In the ‘Additamenta’ (§16) in the Book of Armagh it is stated that Áed had gone to Armagh during the abbacy of Ségéne (661–88), and gave a bequest of his church and ‘kin’ to Patrick, which means that he incorporated them in the paruchia Patricii. It is likely that Muirchú wrote his Life of Patrick soon after Fland Feblae succeeded to the abbacy following the death of Ségéne in 688 and while Áed was still at Armagh; Áed appears to have died in 700, probably in retirement as an anchorite. The date of completion would therefore probably be in the early 690s. Both Muirchú and Áed appear on the guarantor list of the Law of Adomnán (qv), drawn up at a synod of the ecclesiastics and nobles of Ireland held at Birr in 697, which suggests that Muirchú was then a person of considerable importance.

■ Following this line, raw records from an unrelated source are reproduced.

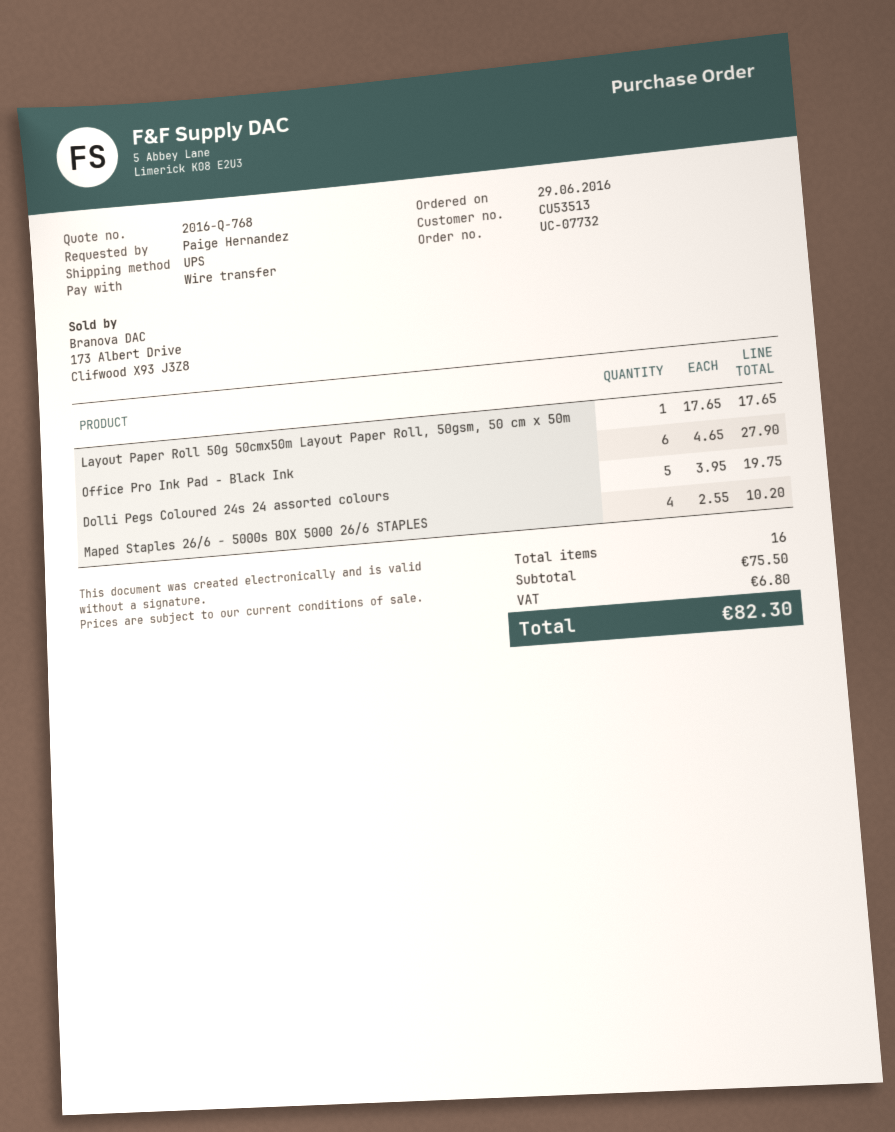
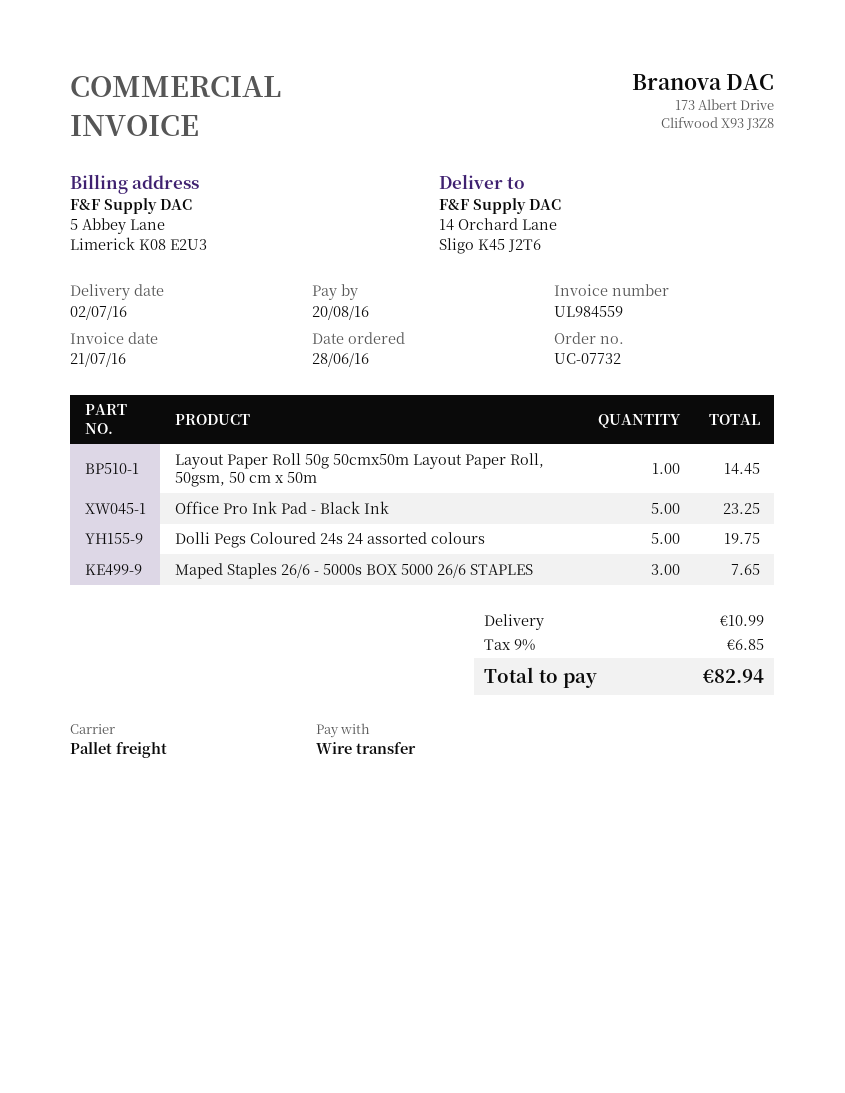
order date: 2016-06-29 -> 2016-06-28
shipping method: UPS -> pallet freight
Layout Paper Roll 50g 50cmx50m Layout Paper Roll, 50gsm, 50 cm x 50m: 1 for 17.65 -> 1 for 14.45
Office Pro Ink Pad - Black Ink: 6 for 27.90 -> 5 for 23.25
Maped Staples 26/6 - 5000s BOX 5000 26/6 STAPLES: 4 for 10.20 -> 3 for 7.65
shipping: none -> 10.99
tax: 6.80 -> 6.85
total: 82.30 -> 82.94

Muirchú claims Cogitosus, already the author of a Latin Life of St Brigit (qv), as his ‘father’, meaning presumably his predecessor, and possibly his mentor, in the new genre of Irish hagiography. He states that he was drawing on both tradition and written sources; the written sources probably included Patrick's Confession, a copy of which features in the Book of Armagh (written c.707). The Life is modelled on earlier hagiography, especially the Life of St Martin of Tours by Sulpicius Severus, a copy of which also features in the Book of Armagh. The purpose of the Life appears to have been to establish Armagh's entitlement to primacy in the Irish church and to exalt her over her rivals, particularly Kildare. It was also hoped that her claims on various churches could be legitimised by retrospectively associating them with Patrick, for which reason it exaggerated his role in the conversion of the Irish. Among the churches targeted by Armagh were those of Auxilius (qv) and Iserninus (qv) in the midlands and east (‘Vita Patricii’, i. 19, 3–4, p. 92), two of the earliest foundations in the country. The Life claims that the two saints were conferred with lower orders on the day Patrick was created bishop and were made his assistants.

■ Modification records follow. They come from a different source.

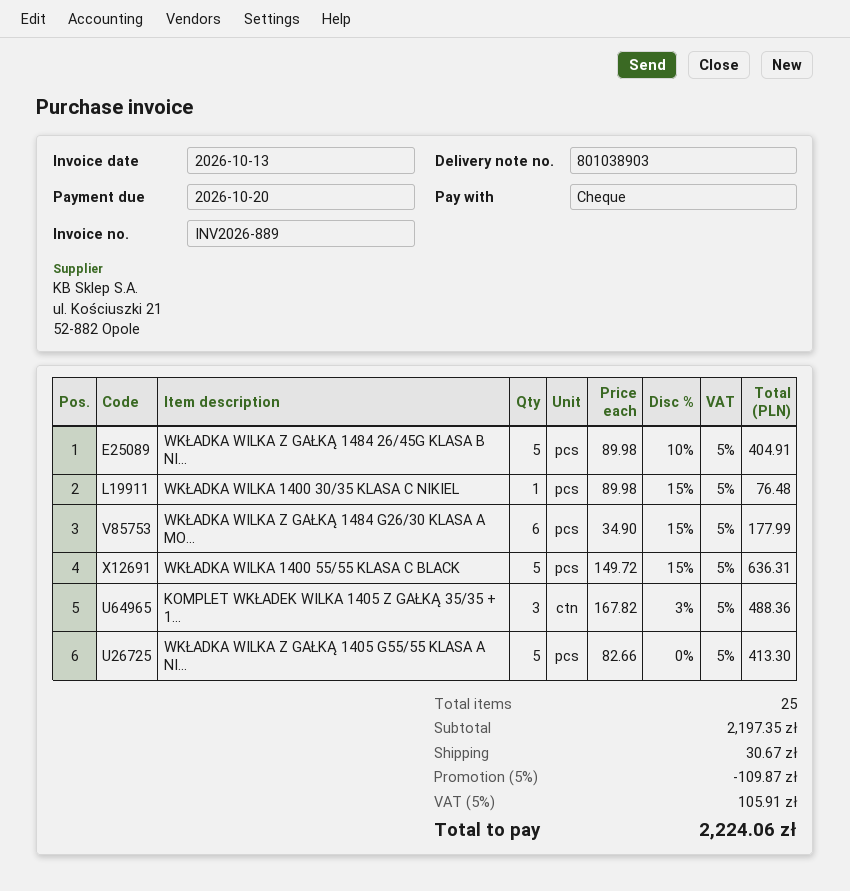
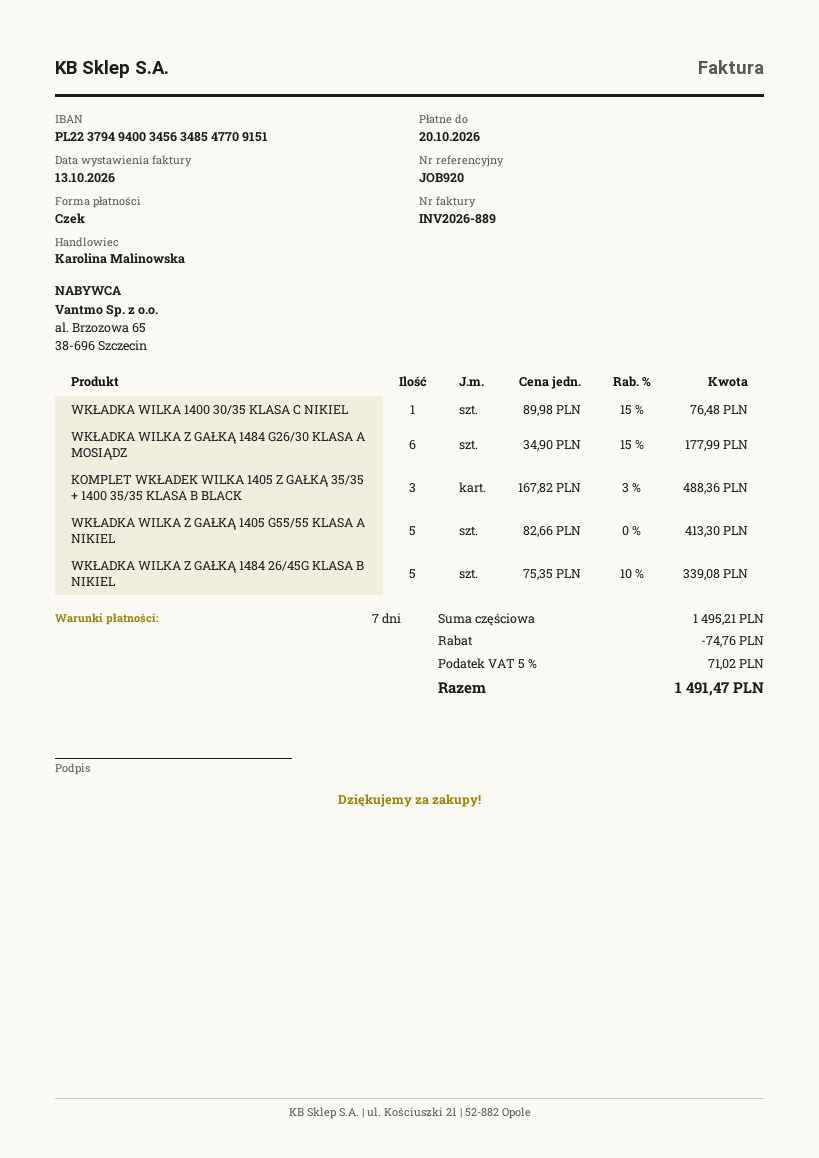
WKŁADKA WILKA Z GAŁKĄ 1484 26/45G KLASA B NI...: 5 x 89.98 - 10% = 404.91 -> 5 x 75.35 - 10% = 339.08
WKŁADKA WILKA 1400 55/55 KLASA C BLACK: 5 x 149.72 - 15% = 636.31 -> none
subtotal: 2197.35 -> 1495.21
discount: 109.87 -> 74.76
shipping: 30.67 -> none
tax: 5% = 105.91 -> 5% = 71.02
total: 2224.06 -> 1491.47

Muirchú was probably the father of ‘Colmán son of Murchú’ (Colmán mac Murchon), abbot of Movilla (Co. Down) and author of a Latin hymn to St Michael (‘In Trinitate spes mea’). Muirchú's death is not recorded in the annals. The note in the Martyrology of Óengus (p. 145) for his feast-day on 8 June says ‘Medron and Murchon, two brothers, in Cell Murchon among the Huí Ailella. Medron and Murchu, sons of Húa Machthéni . . .'. Parts of Muirchú's Life of Patrick are preserved in three manuscripts, the most important exemplar being that in the Book of Armagh, which was compiled in the time of Abbot Torbach (qv) (d. 808).